All the hair on the back of my neck stood up and cold chills ran up my spine, suddenly that goddamned trilling call erupted! From all around! Lil Jose’s words came back to me, like a Latino Obi Wan Kenobi: “They can take down a man in numbers.”
Fuck that!! I touched off a round skyward, it was deafening! “Goddamn ya!! Goat-sucking, cat-killing ain’t getting me!! I’ve got the boomstick!!” I said.
Walking around the hood to the drivers side door I fast pump four rounds into the dark, muzzle flashes lighting up the street, buckshot clattering hard off empty houses and cars, spent shells clinking on the pavement, I laid the 590 and Maglight on the seat, jump, 45 in lap and gun the Bastard hard, doing a fast K-turn. Think I hit a couple of flooded-out cars doing this but I didn’t give a fuck!! I’m getting out of this fucking hellhole!!
I rammed a burned-out dumpster on wheels, out of my way. The Bastard finally getting to cut loose after idling and weaving all over hell and half the lower 9th Ward! My buzz long gone, I was riding a wave of adrenaline dump. I thought of going back and burning out their nest if I could find it?
I had a full five-gallon gas can in my truck, plenty of ammo and some road flares. The more I thought about it, I decided not to, not at night and no backup.
I probably hit a hundred mph all the way back to our Lower Garden District apartment. As soon as I walked in she started in on me.

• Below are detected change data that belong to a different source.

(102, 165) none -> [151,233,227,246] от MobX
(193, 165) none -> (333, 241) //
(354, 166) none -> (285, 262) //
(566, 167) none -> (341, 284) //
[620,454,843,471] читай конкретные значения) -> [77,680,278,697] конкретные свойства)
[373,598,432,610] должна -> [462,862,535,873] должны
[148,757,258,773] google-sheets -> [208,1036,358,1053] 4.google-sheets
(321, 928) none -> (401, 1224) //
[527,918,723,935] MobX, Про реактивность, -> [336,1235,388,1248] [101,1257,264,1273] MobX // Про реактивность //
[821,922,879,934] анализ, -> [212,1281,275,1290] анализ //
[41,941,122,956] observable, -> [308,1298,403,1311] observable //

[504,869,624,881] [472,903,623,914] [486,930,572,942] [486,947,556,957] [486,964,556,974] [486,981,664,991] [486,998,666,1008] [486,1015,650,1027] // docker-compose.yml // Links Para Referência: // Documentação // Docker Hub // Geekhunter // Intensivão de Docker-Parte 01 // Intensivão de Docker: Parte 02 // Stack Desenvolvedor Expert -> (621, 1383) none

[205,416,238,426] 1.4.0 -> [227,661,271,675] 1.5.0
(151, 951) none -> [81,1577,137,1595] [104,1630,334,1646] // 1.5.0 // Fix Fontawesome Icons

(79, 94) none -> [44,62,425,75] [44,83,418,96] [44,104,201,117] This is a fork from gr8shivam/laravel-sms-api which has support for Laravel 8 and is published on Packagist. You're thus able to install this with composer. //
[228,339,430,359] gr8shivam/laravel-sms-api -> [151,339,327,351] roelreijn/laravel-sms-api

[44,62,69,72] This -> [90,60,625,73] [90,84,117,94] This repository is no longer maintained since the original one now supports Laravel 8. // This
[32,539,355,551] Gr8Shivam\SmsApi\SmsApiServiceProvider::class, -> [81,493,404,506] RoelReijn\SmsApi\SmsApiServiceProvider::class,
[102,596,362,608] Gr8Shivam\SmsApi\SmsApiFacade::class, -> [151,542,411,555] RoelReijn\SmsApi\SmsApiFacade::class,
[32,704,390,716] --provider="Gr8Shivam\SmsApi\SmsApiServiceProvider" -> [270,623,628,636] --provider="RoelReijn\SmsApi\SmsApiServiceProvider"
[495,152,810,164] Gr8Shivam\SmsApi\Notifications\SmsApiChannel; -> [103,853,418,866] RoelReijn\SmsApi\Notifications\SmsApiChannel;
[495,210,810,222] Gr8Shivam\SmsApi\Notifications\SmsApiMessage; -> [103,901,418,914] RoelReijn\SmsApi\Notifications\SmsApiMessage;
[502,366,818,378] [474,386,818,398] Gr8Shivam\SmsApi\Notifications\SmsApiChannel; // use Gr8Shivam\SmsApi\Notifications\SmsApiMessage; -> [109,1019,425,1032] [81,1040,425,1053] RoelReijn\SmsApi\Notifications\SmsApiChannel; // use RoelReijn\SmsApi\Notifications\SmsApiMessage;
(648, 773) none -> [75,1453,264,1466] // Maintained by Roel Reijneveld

“It’s midnight! You should have been home at 8?!” she said. “Are you drunk?! You smell like weed and gunpowder?! What the fuck, Jay?! Have you been fucking that slutty blonde bartender at Igor’s?! I’ve seen her making eyes at you!! Fucking kill that bitch!!”
“You wouldn’t believe me if…” and it went on for a goddamned hour. I went toe-to-toe with el chupacabra, in no man’s land and survived. Was kind of wishing they had killed me at this point, I KNOW what I saw!! She’s probably still convinced I was cheating?!
Epilogue
We split up a year later. I never did bang that slutty bartender at Igor’s. Had another run-in with el chupacabra but that’s another story.